Sinn Féin’s Deputy First Minister Martin McGuinness has described the dissident republicans behind the two recent attacks in the North as traitors to the island of Ireland.
At a joint press briefing with First Minister Peter Robinson and Chief Constable Sir Hugh Orde today, Mr McGuinness said the perpetrators of these murders had “betrayed the desires and political aspirations of all the people who live on this island and they don’t deserve to be supported by anyone”.
He appealed to the nationalist community to assist the police services north and south to defeat these people. “There is a duty on me to lead from the front,” he said.
Sir Hugh briefed Mr Robinson and Mr McGuinness today on the investigation into the killing of Constable Stephen Paul Carroll (48) by the Continuity IRA last night and also on the Real IRA attack in Antrim on Saturday which left two young British soldiers dead.
Mr Robinson said the victims of these attacks were “gunned down and slain by evil men”.
“The stronger we stand together as a community the more surly we will come through this together,” he said.

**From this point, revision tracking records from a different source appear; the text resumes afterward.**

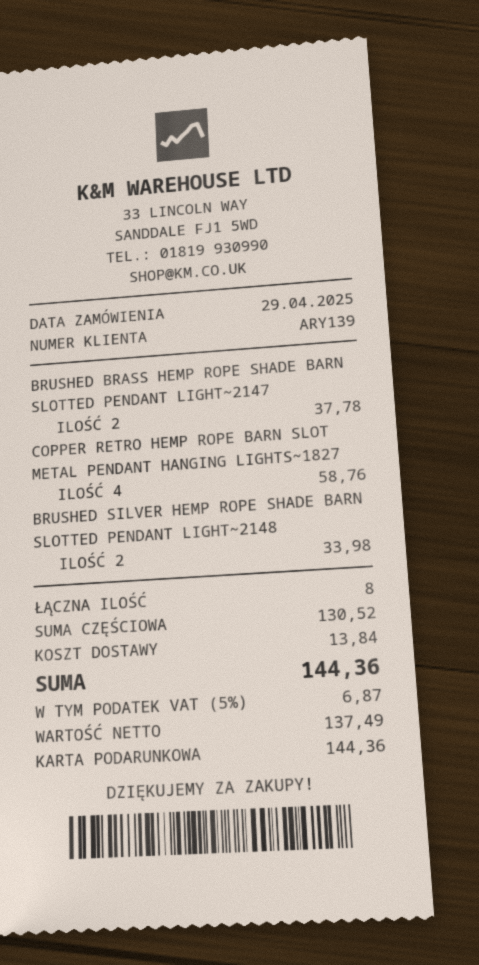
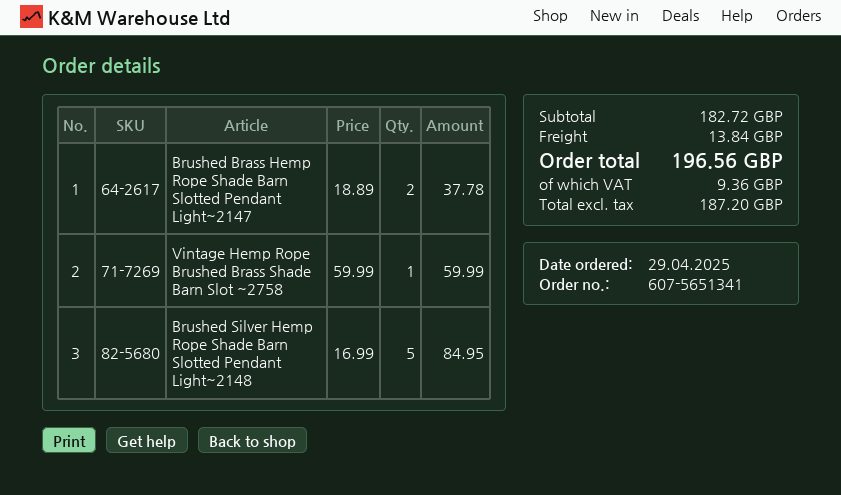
COPPER RETRO HEMP ROPE BARN SLOT METAL PENDANT HANGING LIGHTS~1827: 4 for 58.76 -> none
BRUSHED SILVER HEMP ROPE SHADE BARN SLOTTED PENDANT LIGHT~2148: 2 for 33.98 -> 5 for 84.95
Vintage Hemp Rope Brushed Brass Shade Barn Slot ~2758: none -> 1 for 59.99
subtotal: 130.52 -> 182.72
net: 137.49 -> 187.20
tax: 6.87 -> 9.36
total: 144.36 -> 196.56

Earlier today Mr Robinson expressed his sympathy Constable Carroll's family, and said he was “sickened at the attempts by terrorists to destabilise Northern Ireland. Those responsible for this murderous act will not be allowed to drag our province back to the past”.
He urged British prime minister Gordon Brown, who visited Northern Ireland yesterday, and Sir Hugh “to take whatever steps are necessary to ensure that innocent life is protected in the face of this terrorist threat across Northern Ireland”.
Mr Brown condemned the “murderers” who shot dead the policeman but insisted: “There will be no return to the old days.”
Northern Ireland Secretary Shaun Woodward also offered his condolences to the officer’s family.
He said the people of Antrim who suffered the loss of two soldiers had shown the way forward with their resilience.
“Those few who committed these cowardly crimes have shown they have the capacity for evil acts but they don’t have the capacity to undermine the peace process and the firm political progress.”
Local Sinn Féin Assembly member John O’Dowd, was challenged on BBC Radio 4’s Today programme over whether his party regarded last night’s killing as “murder”.
Mr O’Dowd responded: “It is murder, and not because you want me to say it, but because it is. We have called on the people to come forward and give information to the police service, and not because you want us to say it, but because it is the right thing to do.
“This society has moved on. We want to move on along with society.
“I think that in the darkness of what we have seen in the last 48 hours, the light that has been shone from the united stand that has been made by the leaders of Irish Republicanism and the leaders of Unionism is a beacon of hope for us all.”
Mr O’Dowd said that the dissident republican groups had “no support” in the community. When parties representing their position stood in the 2007 Assembly elections in the Upper Bann, they were “annihilated”, receiving 300 votes against Sinn Fein’s 11,000 and the SDLP’s 4,000, he said.
Terry Spence, chairman of the Police Federation, said the terrorists were attempting to drag the people of Northern Ireland back into the morass of a bloody past.
He added: “We are seeking an urgent re-appraisal of all aspects of the security situation and of the safety of members of the police and security services.”
Sir Hugh has already ruled out bringing troops back onto the streets, a decision
backed again today by the Secretary of State Shaun Woodward.
Sir Hugh has drafted in undercover British soldiers to carry out surveillance operations, but this murder will inevitably heighten Unionist demands for tougher action.
Jim Allister, a Northern Ireland member of the European Parliament, claimed: “Our present reduced and denuded police cannot cope alone with active republican terrorism. Thus, now is the time to bring in the SAS before it gets out of hand.”
Conservative MP Patrick Mercer, who completed nine tours of duty in Northern Ireland as a soldier and now chairs the parliamentary counter-terrorism sub-committee, told said: “Anybody who thinks armed terrorism has gone away in Northern Ireland is frankly a fool and is living in some sort of dreamland.
“But there is a balance to be struck. Large numbers of troops, large numbers of police and other supporting elements such as we saw through the 1970s, 1980s and 1990s not only is wrong, but is deeply undesirable.